### EXERCISE DATA
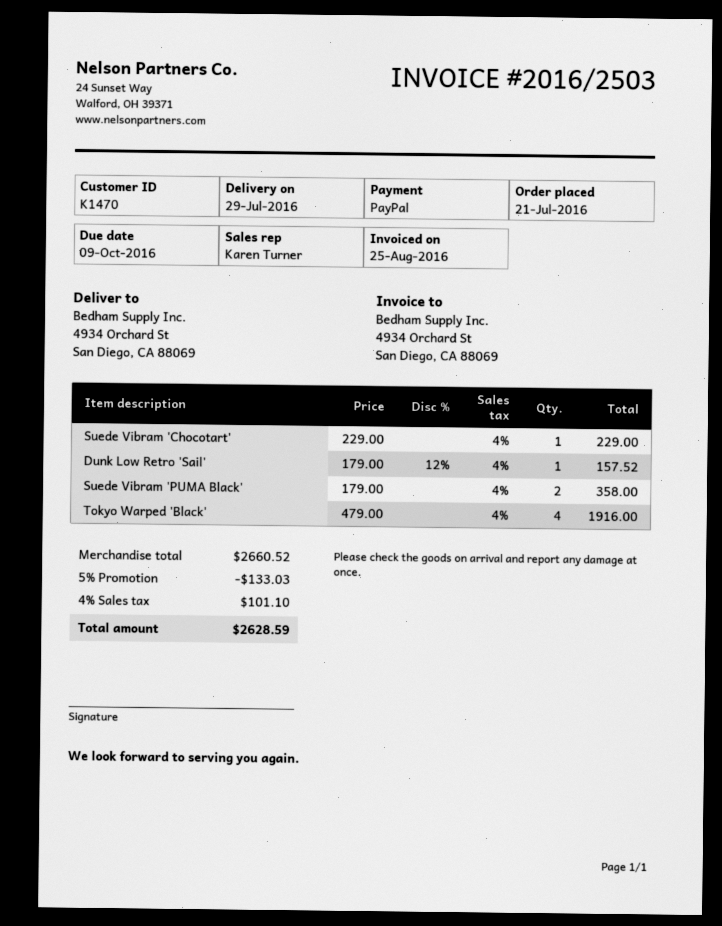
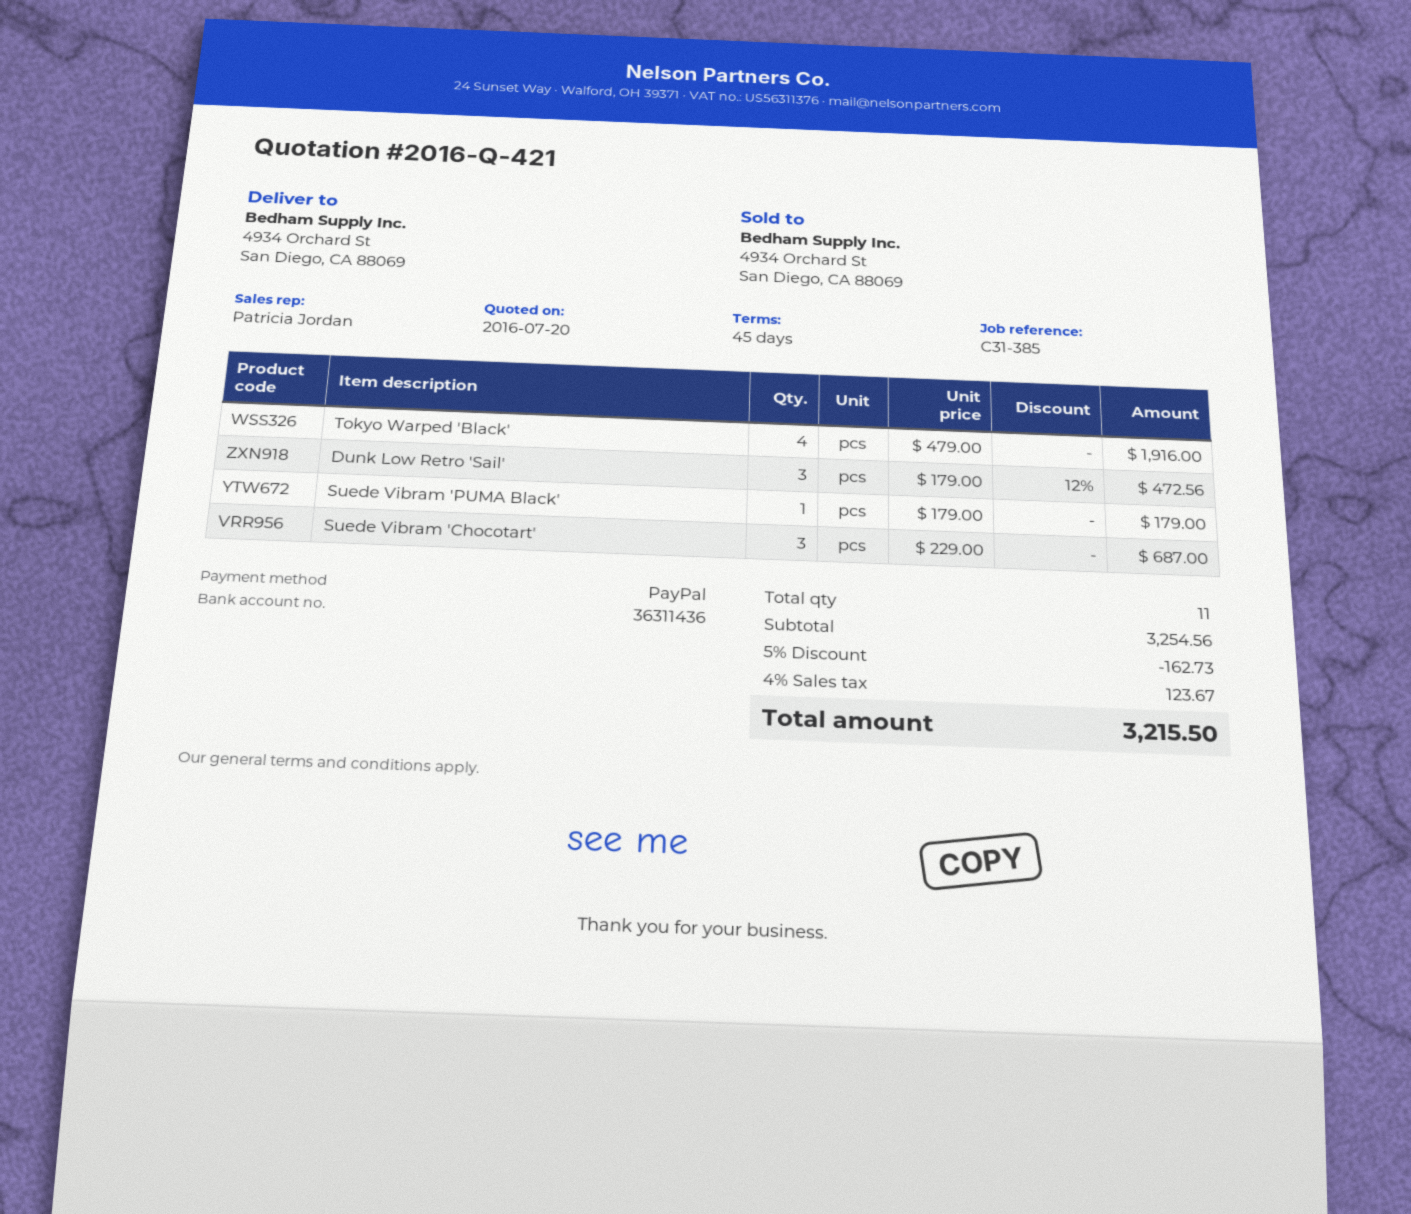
sales rep: Karen Turner -> Patricia Jordan
Suede Vibram 'Chocotart': 1 x 229.00 = 229.00 -> 3 x 229.00 = 687.00
Dunk Low Retro 'Sail': 1 x 179.00 - 12% = 157.52 -> 3 x 179.00 - 12% = 472.56
Suede Vibram 'PUMA Black': 2 x 179.00 = 358.00 -> 1 x 179.00 = 179.00
subtotal: 2660.52 -> 3254.56
discount: 5% = 133.03 -> 5% = 162.73
tax: 4% = 101.10 -> 4% = 123.67
total: 2628.59 -> 3215.50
######
_GOAL OF THE EXERCISE_:
Only an exact copy is wanted here: the line containing "Suede Vibram 'Chocotart': 1" and every later line, up to and including the last line of the listing.

_SOLUTION TO THIS EXERCISE_:
Suede Vibram 'Chocotart': 1 x 229.00 = 229.00 -> 3 x 229.00 = 687.00
Dunk Low Retro 'Sail': 1 x 179.00 - 12% = 157.52 -> 3 x 179.00 - 12% = 472.56
Suede Vibram 'PUMA Black': 2 x 179.00 = 358.00 -> 1 x 179.00 = 179.00
subtotal: 2660.52 -> 3254.56
discount: 5% = 133.03 -> 5% = 162.73
tax: 4% = 101.10 -> 4% = 123.67
total: 2628.59 -> 3215.50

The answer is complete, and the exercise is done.